The seminar will be held from 12-1 p.m. in the room SR15.25.
Topic of the paper:
Upon discovery of misreporting, not only managers but also firms incur penalties. We develop a model to study the effects of managers' and corporate penalties for financial reporting quality, firm value, the ex ante cost of capital, and the asymmetry in market reactions to positive and negative earnings news. Our model features a myopic manager who engages in accounting manipulation, a benevolent board that exerts costly oversight effort to prevent misreporting, and a perfectly competitive capital market. Corporate penalties have two immediate implications: they provide oversight incentives to the board, and investors assign a discount to the firm's stock price, which is detrimental to the firm's cost of capital.
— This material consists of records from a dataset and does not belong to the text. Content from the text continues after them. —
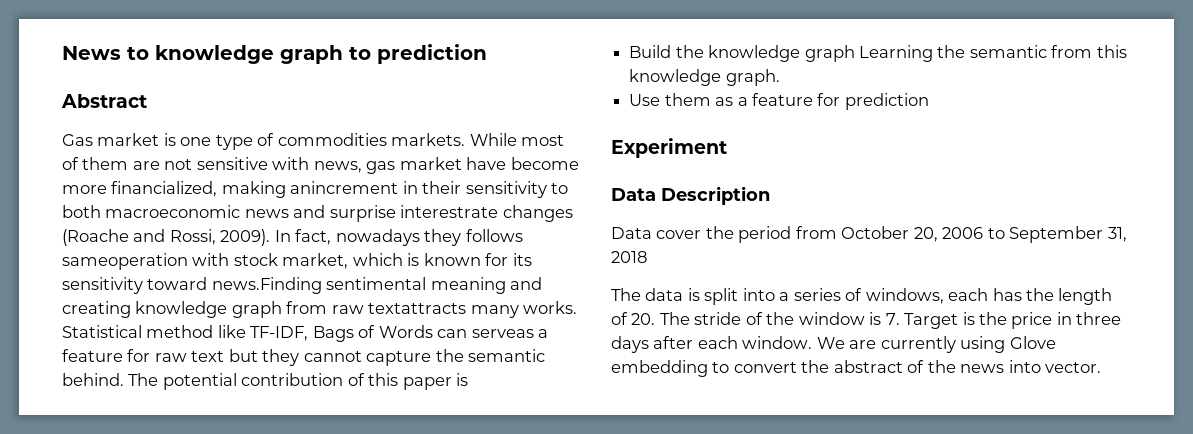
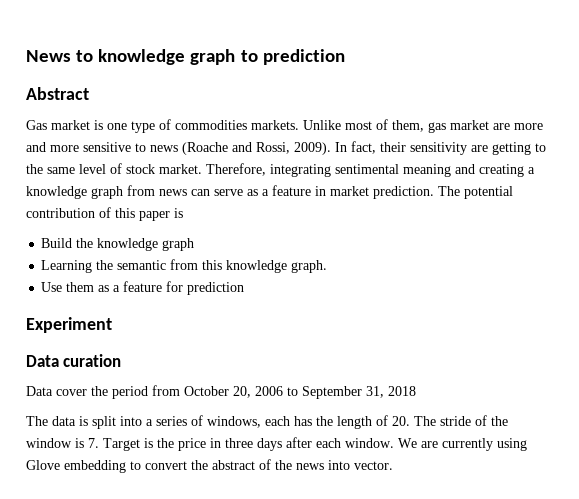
[469,133,517,146] While -> [303,120,341,130] Unlike
[82,157,579,174] [62,181,569,198] [62,205,573,222] them are not sensitive with news, gas market have become more financialized, making anincrement in their sensitivity to both macroeconomic news and surprise interestrate changes -> [392,120,543,133] [26,142,178,152] them, gas market are more and more sensitive to news
[335,229,523,246] [62,253,532,270] [62,277,322,294] nowadays they follows sameoperation with stock market, which is known for its sensitivity toward news.Finding -> [380,142,546,155] [26,163,331,177] their sensitivity are getting to the same level of stock market. Therefore, integrating
(131, 309) none -> [528,167,535,174] a
[331,301,578,318] [62,325,549,342] [62,349,546,366] [62,373,124,386] raw textattracts many works. Statistical method like TF-IDF, Bags of Words can serveas a feature for raw text but they cannot capture the semantic behind. -> [159,185,434,199] news can serve as a feature in market prediction.
(855, 53) none -> (195, 244) //
[661,186,770,205] Description -> [63,354,122,367] curation

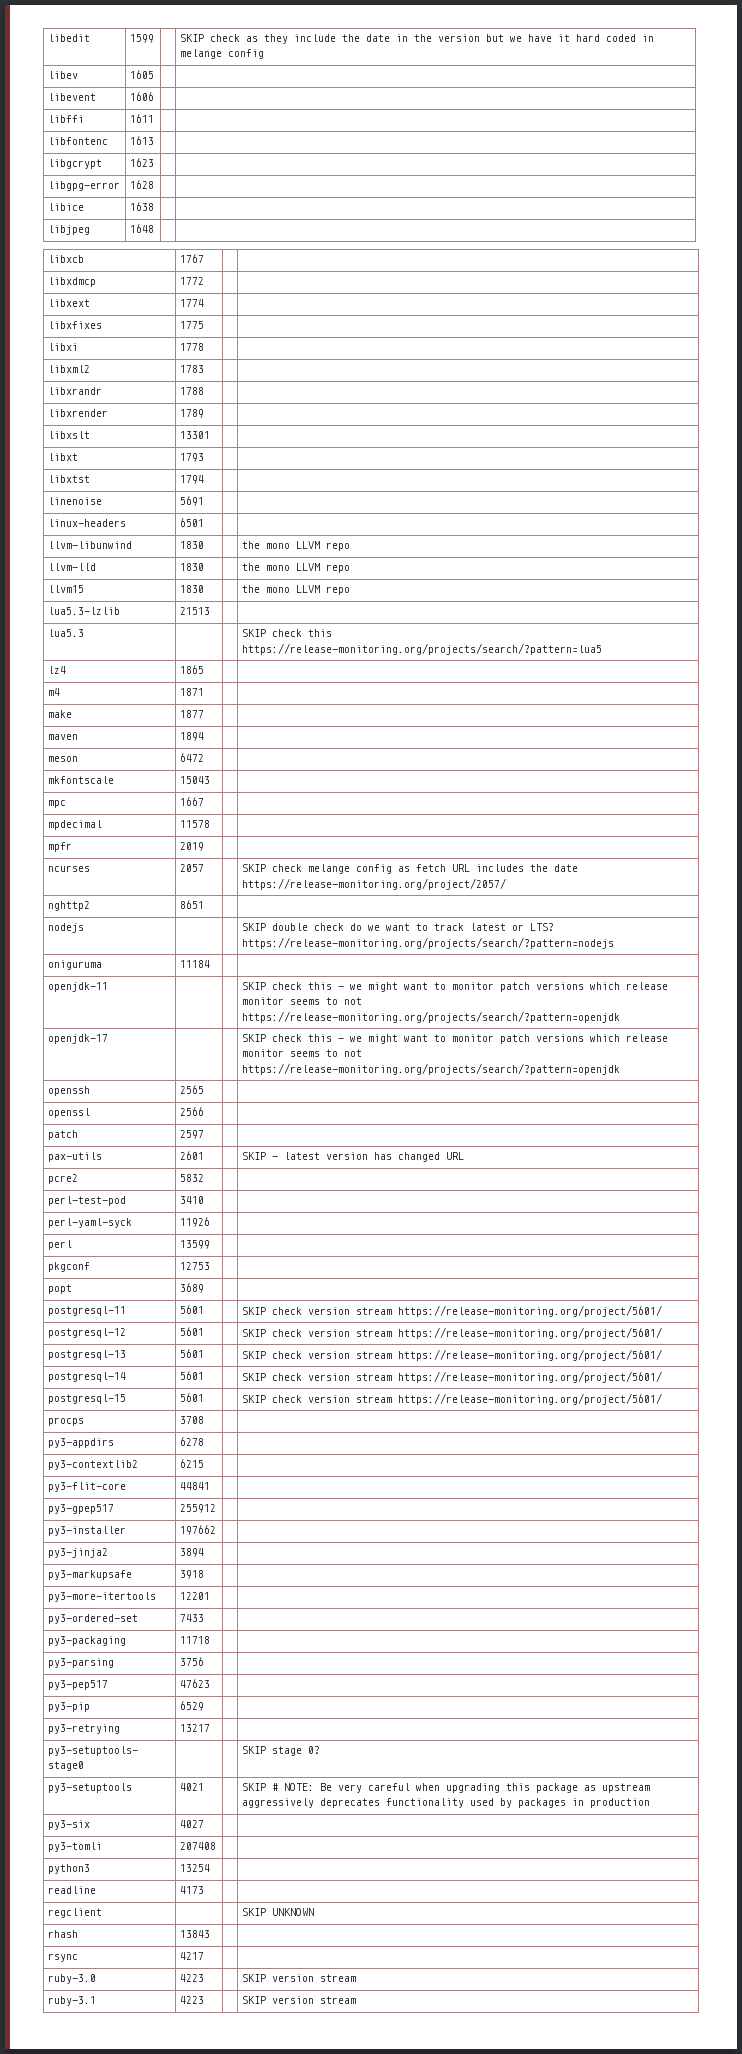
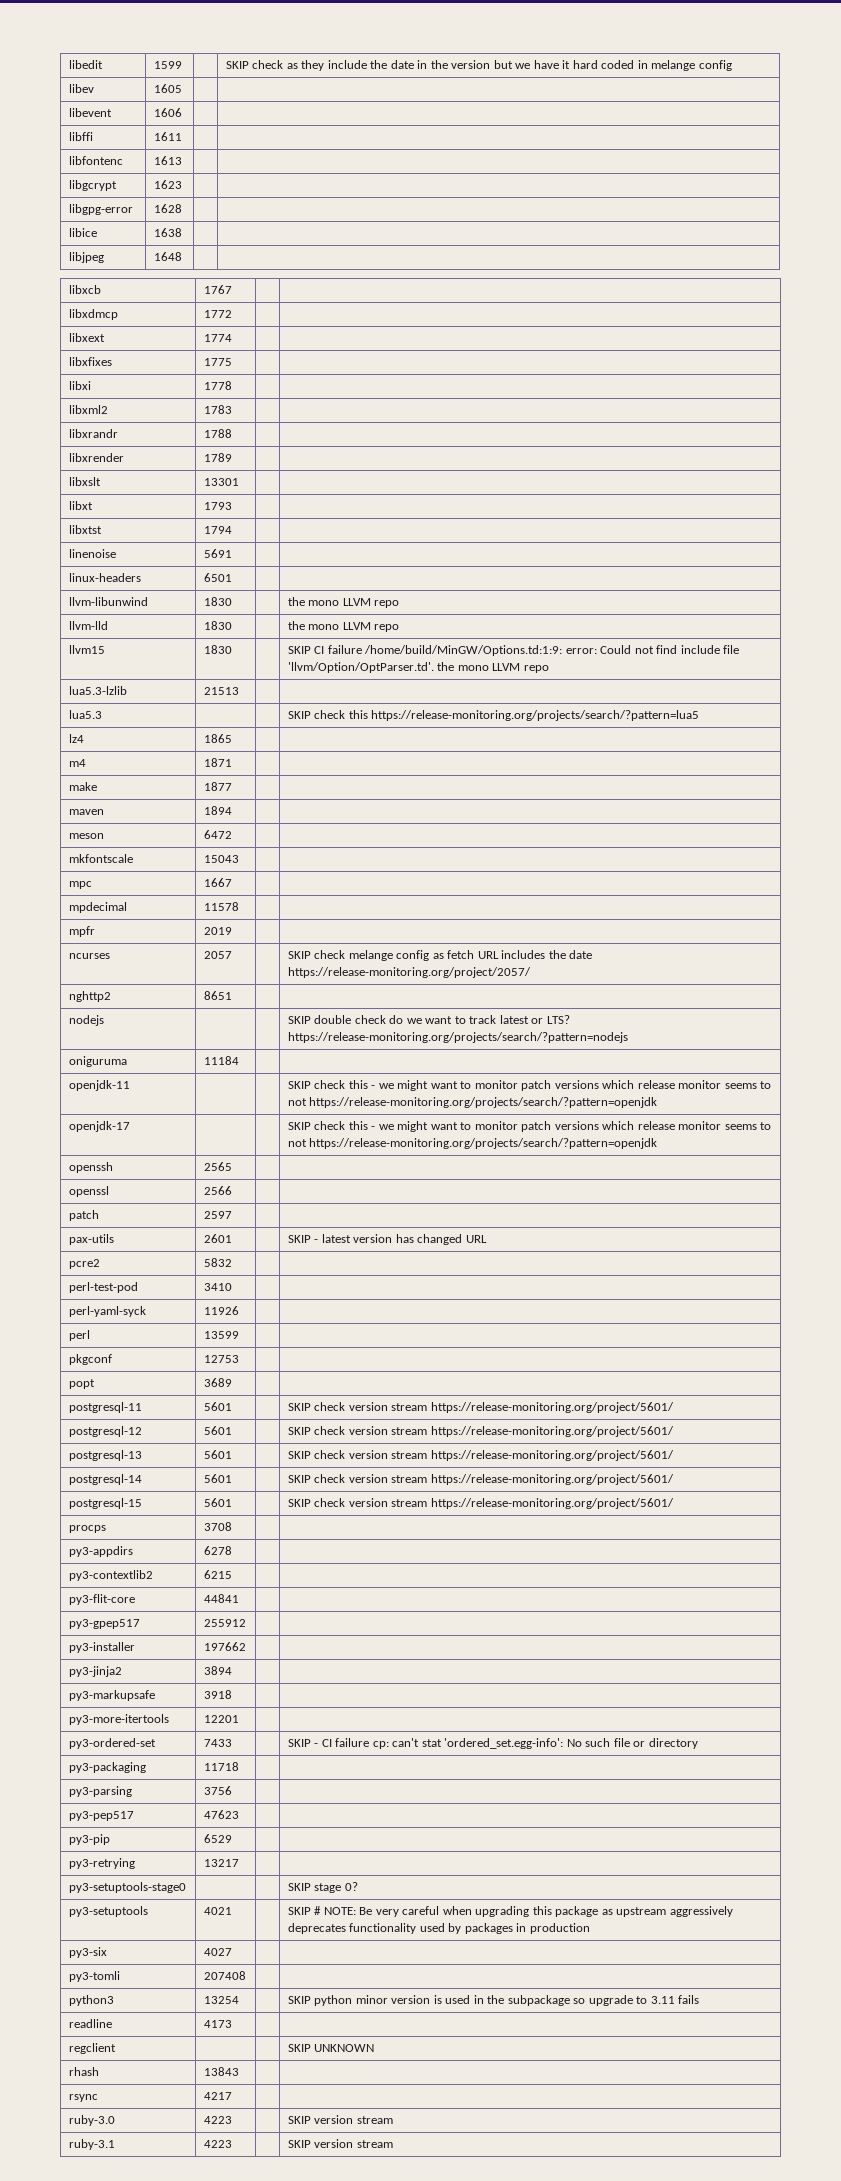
(204, 589) none -> [287,645,740,656] [287,662,434,673] SKIP CI failure /home/build/MinGW/Options.td:1:9: error: Could not find include file 'llvm/Option/OptParser.td'.
(204, 1618) none -> [287,1738,698,1749] SKIP - CI failure cp: can't stat 'ordered_set.egg-info': No such file or directory
(210, 1868) none -> [287,1995,700,2006] SKIP python minor version is used in the subpackage so upgrade to 3.11 fails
We derive the following main results. (i) Corporate penalties unambiguously improve financial reporting quality and reduce the asymmetry in market reactions, whereas managers' penalties can impair quality and increase asymmetry if corporate penalties are large. (ii) Firm value and the ex ante cost of capital can increase or decrease in both corporate and managers' penalties, where the effect again depends on the size of corporate penalties. (iii) Increasing the ex post misreporting detection likelihood (e.g., by increasing public enforcement intensity) improves financial reporting quality and market reaction asymmetry in most cases but has an ambiguous effect on firm value and the cost of capital. We discuss empirical and regulatory implications of our results.